Suddenly, it dawned on me that this was probably not the only egg. Grabbing a flashlight, Michael and I intently searched the wreath to see if any other eggs had fallen out of their nest and into the wreath twigs.
And there they were, broken shells, and next to that, a fetus.


stupid wreath....

What happened God? Why did our little builder have to lose his little ones so prematurely? Where did he flee to when he realized what had happened?
I am then reminded that this world, like the stupid wreath, has fallen, yet, despite being originally intended to stay up strong. I am reminded of the mothers and fathers who have lost their own little ones, and I want to weep. I am also reminded of some words from Luke.
"Are not five sparrows sold for two pennies?
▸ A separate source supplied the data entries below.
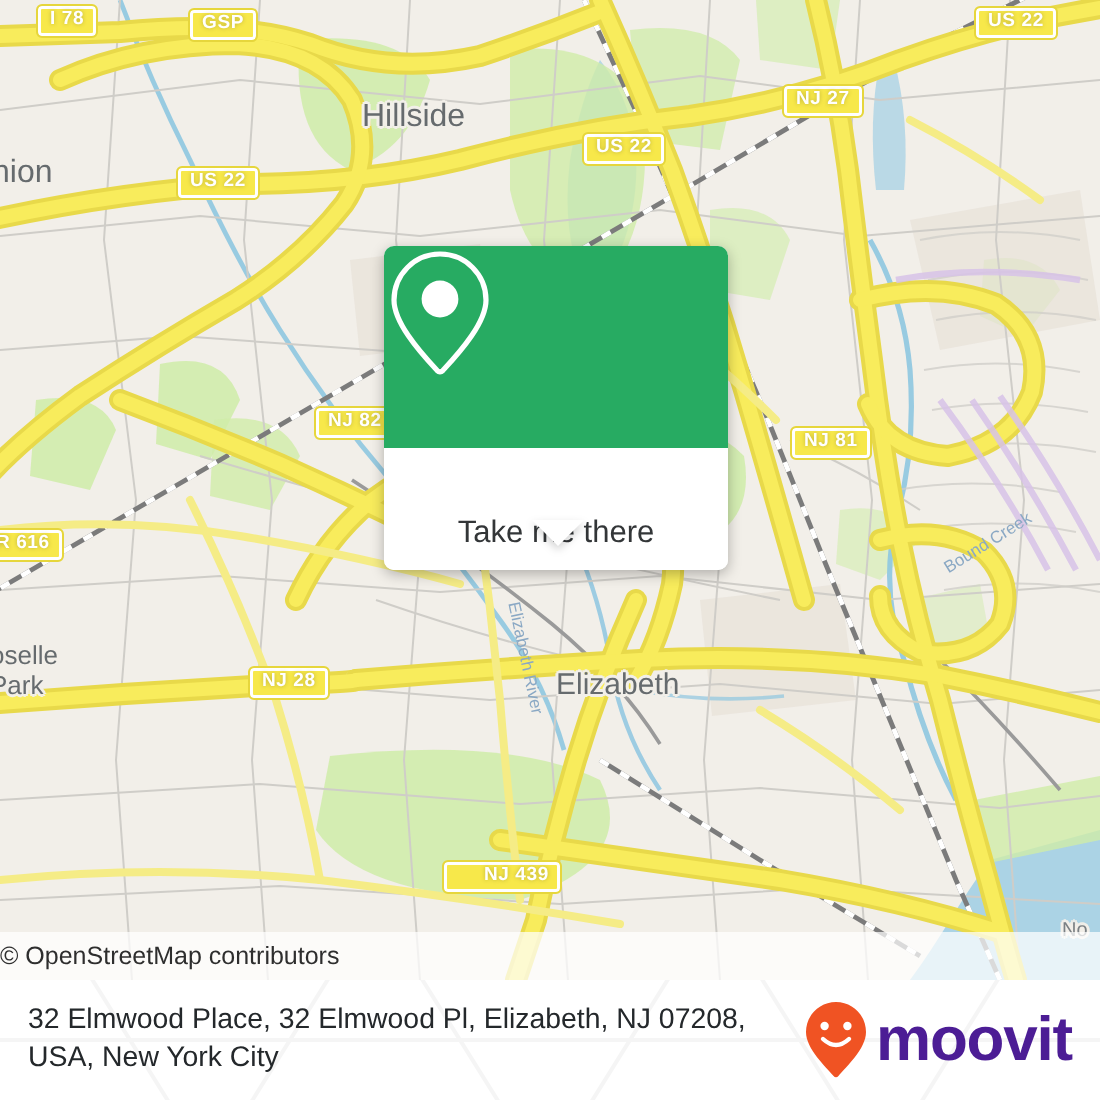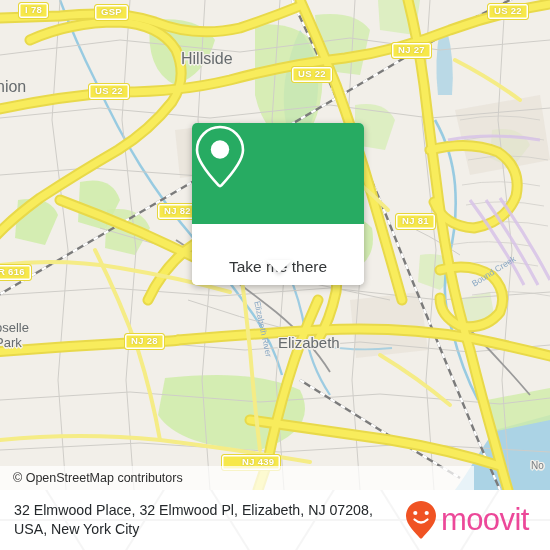"NJ 439" div.shield { top: 454px -> 430px }
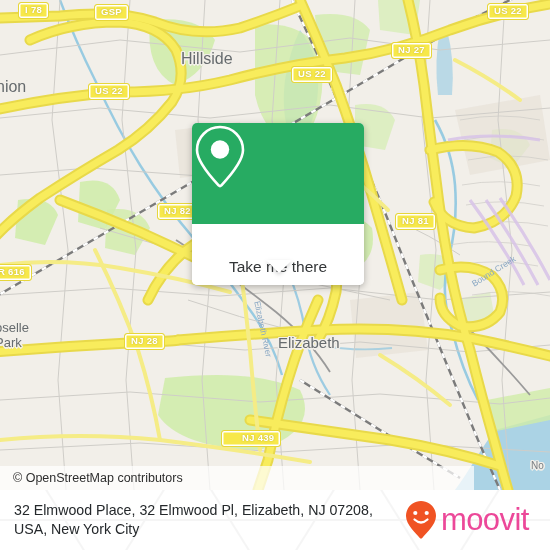"© OpenStreetMap contributors" #attribution { padding-left: 13px -> none; width: 474px -> 550px }
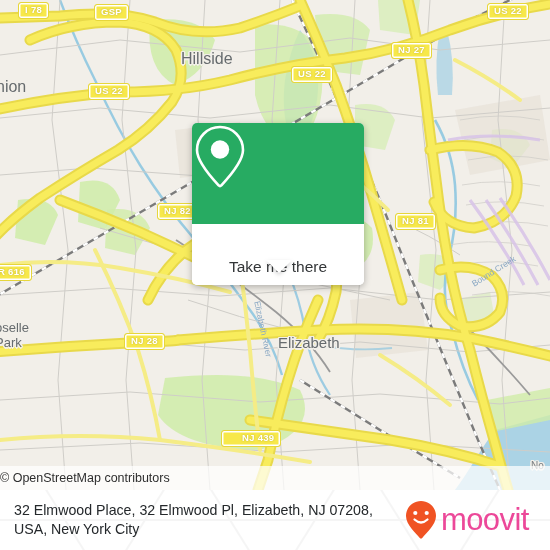"moovit" #brand-name { color: #ec4899 -> #4c1d95; font-weight: 400 -> 700 }
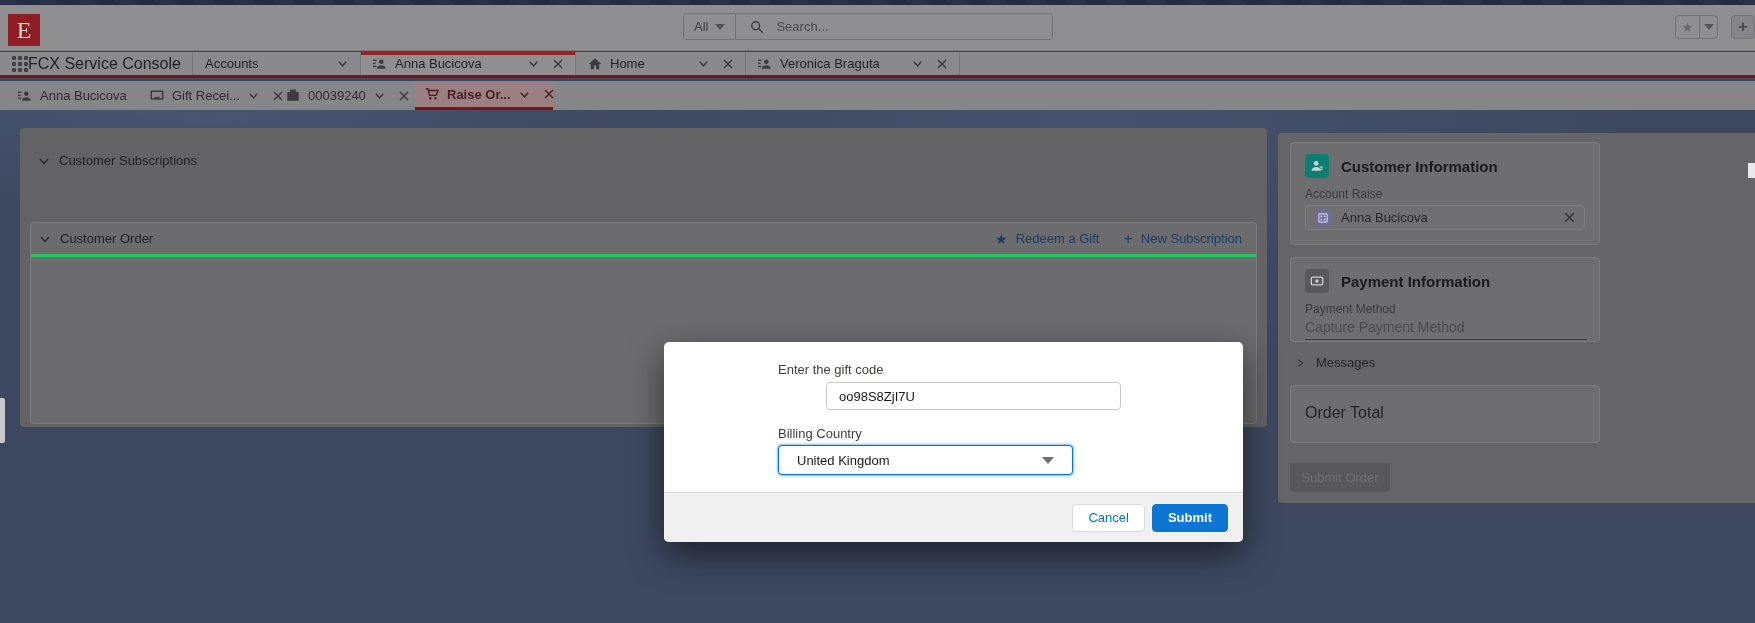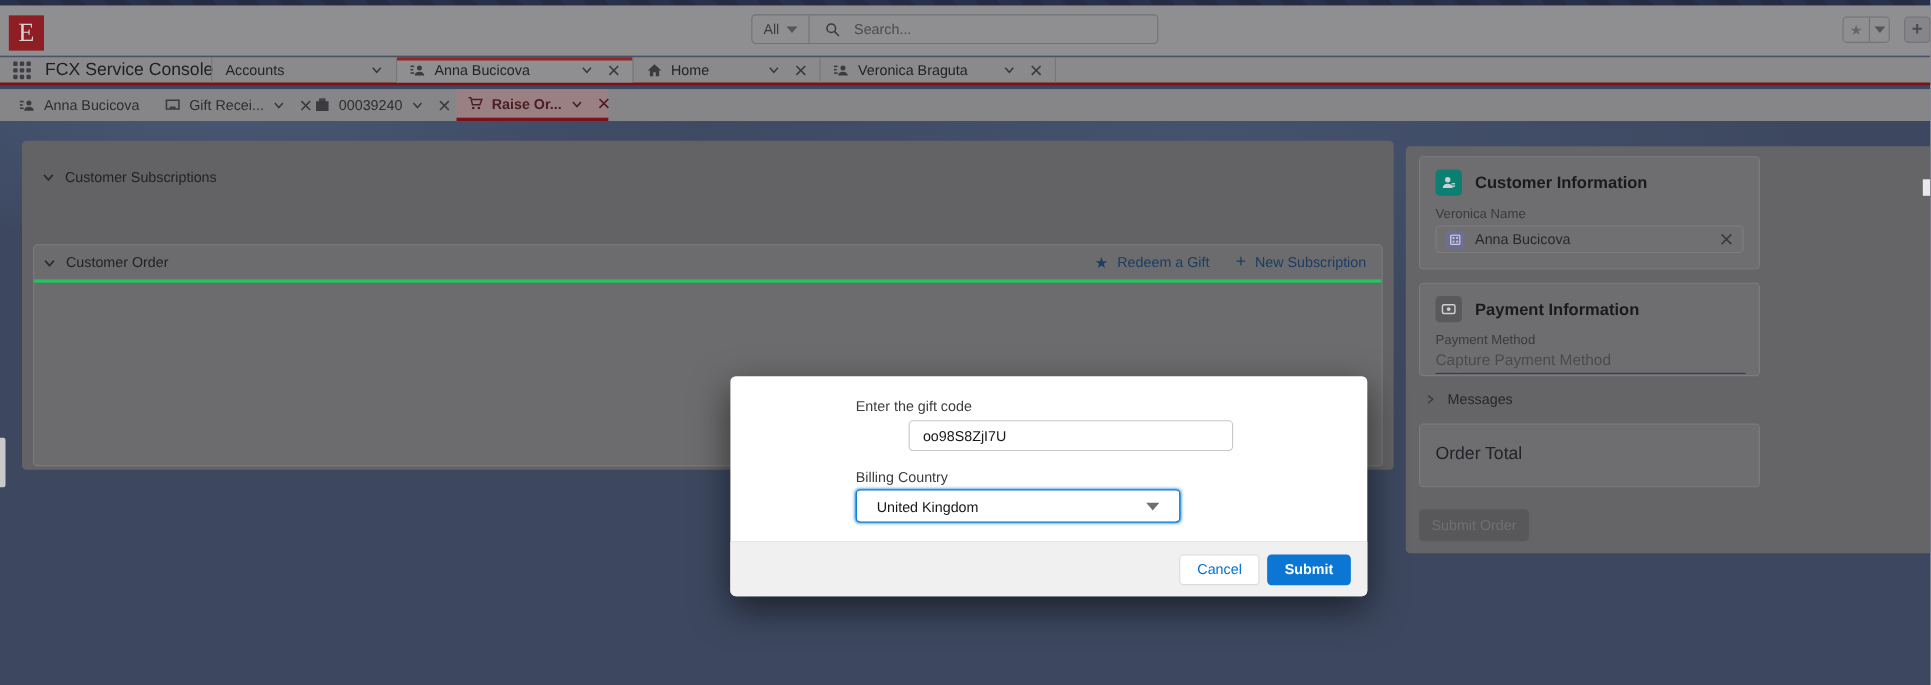"FCX Service Console" .nav-left { gap: 13px -> none }
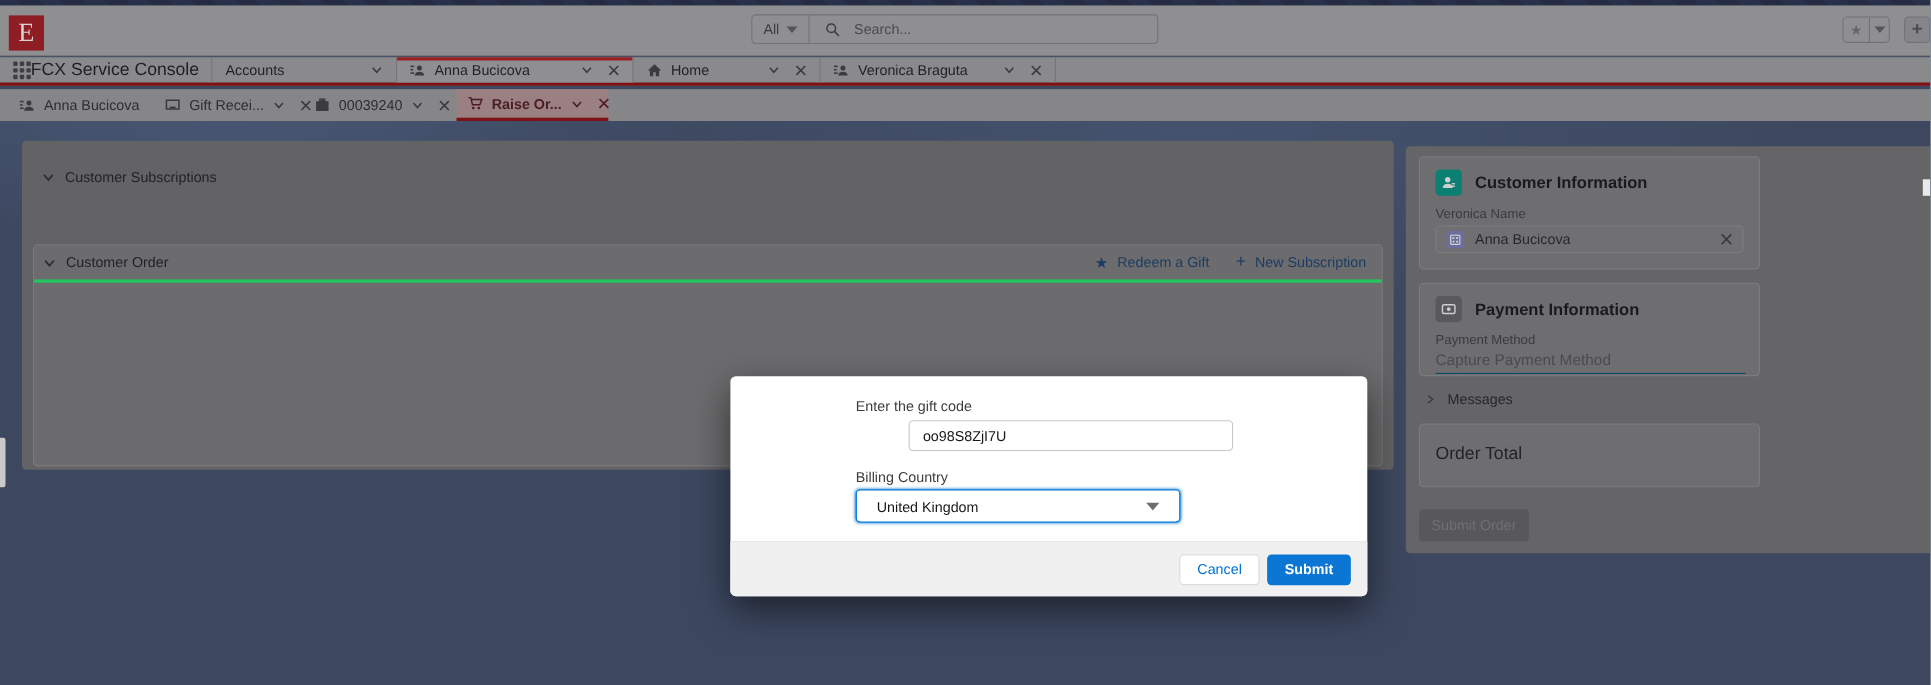"Veronica Name" div.fld-label { text: Veronica Name -> Account Raise }
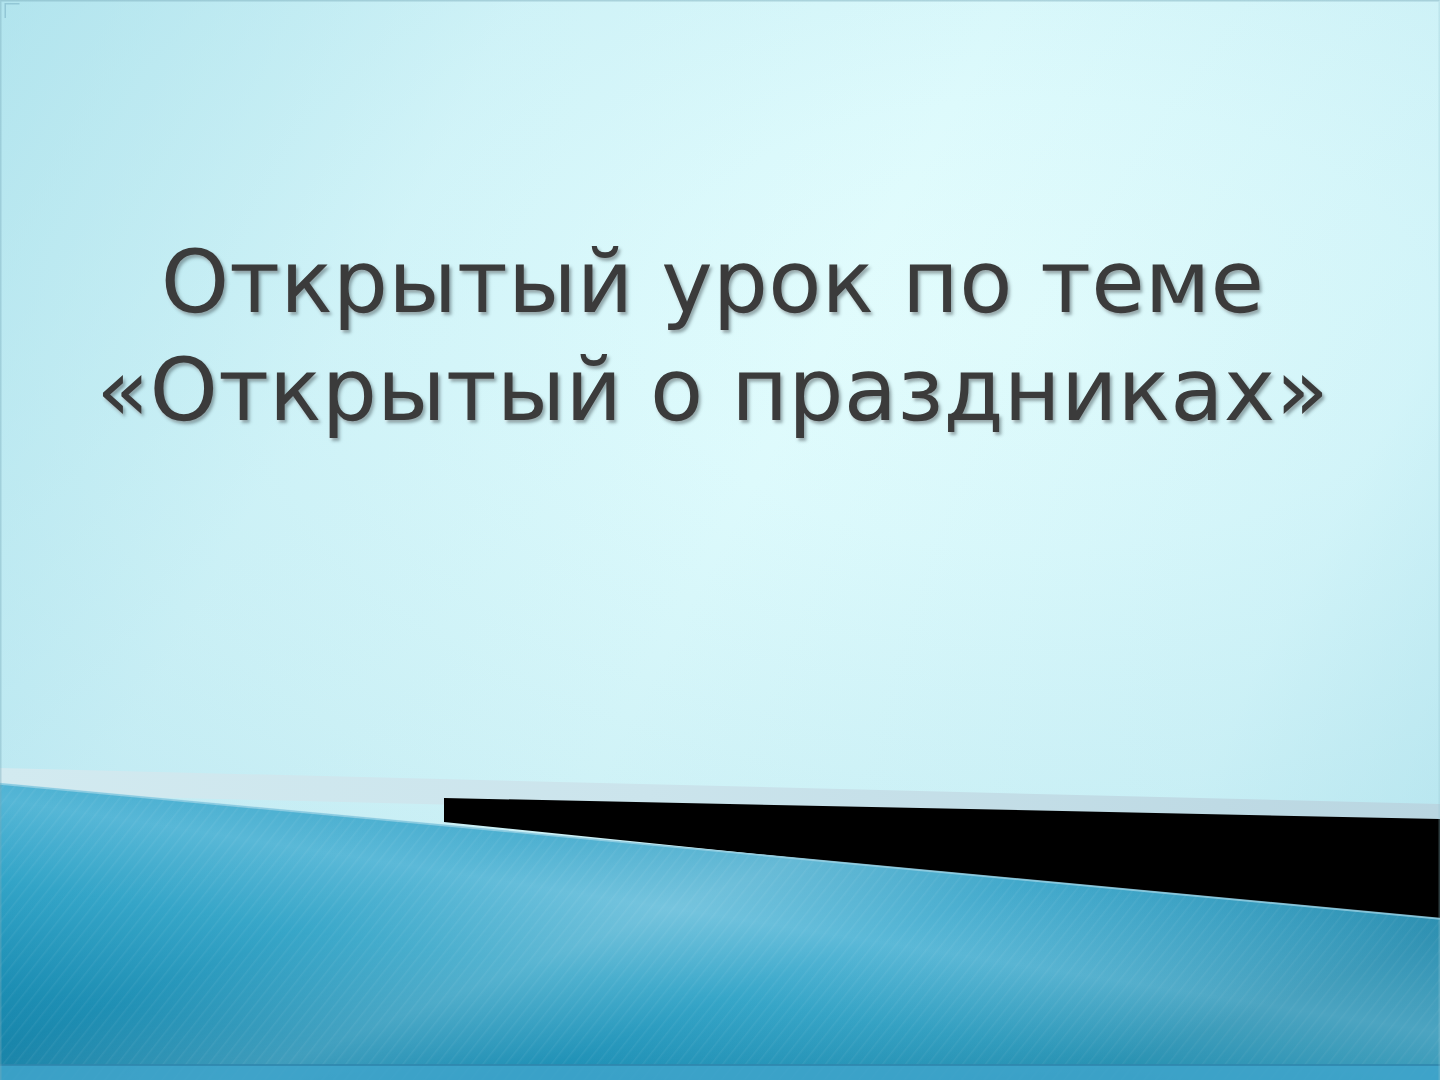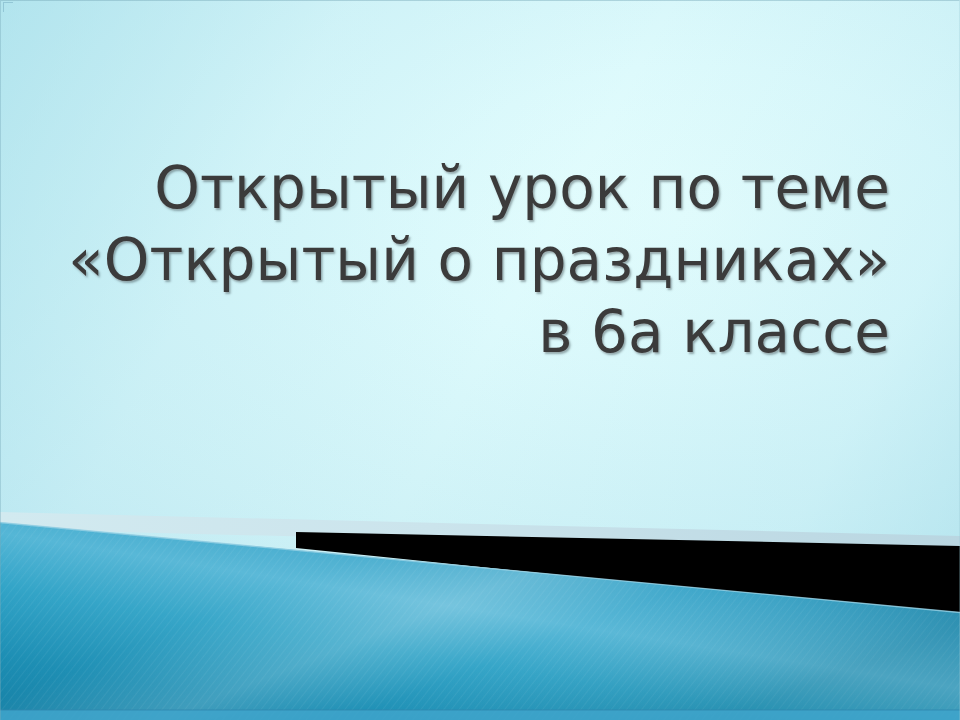"Открытый урок по теме" .title-block { text-align: right -> center }
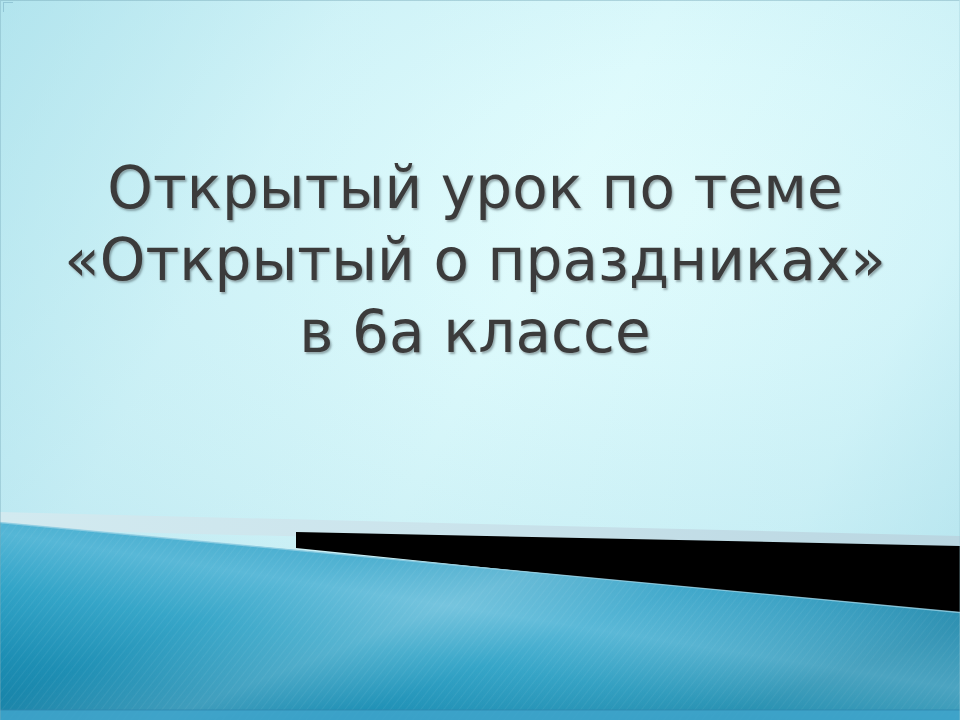"в 6а классе" span.title-line { html: <span>в 6а классе</span> -> none }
Yet not one of them is forgotten by God. Indeed, the very hairs of your head are all numbered. Don't be afraid; you are worth more than many sparrows." I am blown away. Lord, you haven't even forgotten those precious little builders? And we humans, as messed up as we are, are worth more than many of them?
I end this blog in thanks to the Master Builder who knows the number of hairs on our heads, and has not forgotten about even one little builder.

Thursday, June 4, 2009

Day One

So here I am, day one of my first blog entry. I say "day" one, despite the fact that it's pitch black outside and I am snuggled up in my cozy white blanket from Home Goods - a wonderful twenty dollar investment I must add - and preparing for bed. After months and months of contemplating the commencement of this new addition to my plethora of obsessions, I have finally caved in, all thanks to my dear friend, Brianna, who had sweetly encouraged me. As silly as it may sound, it's a scary thing for a young woman like me to start a blog. Sharing faults and struggles, fearing literary inadequacy, and opening up to others who inevitably share many different beliefs and ideas, were all reasons sufficient enough to make me sprint the other way and throw away the key to the lock I have around the things I, in reality, am truly and genuinely eager to share.


...but here I go, day one. don't judge too harshly! Maybe you and I can learn a thing or two from each other the days to come.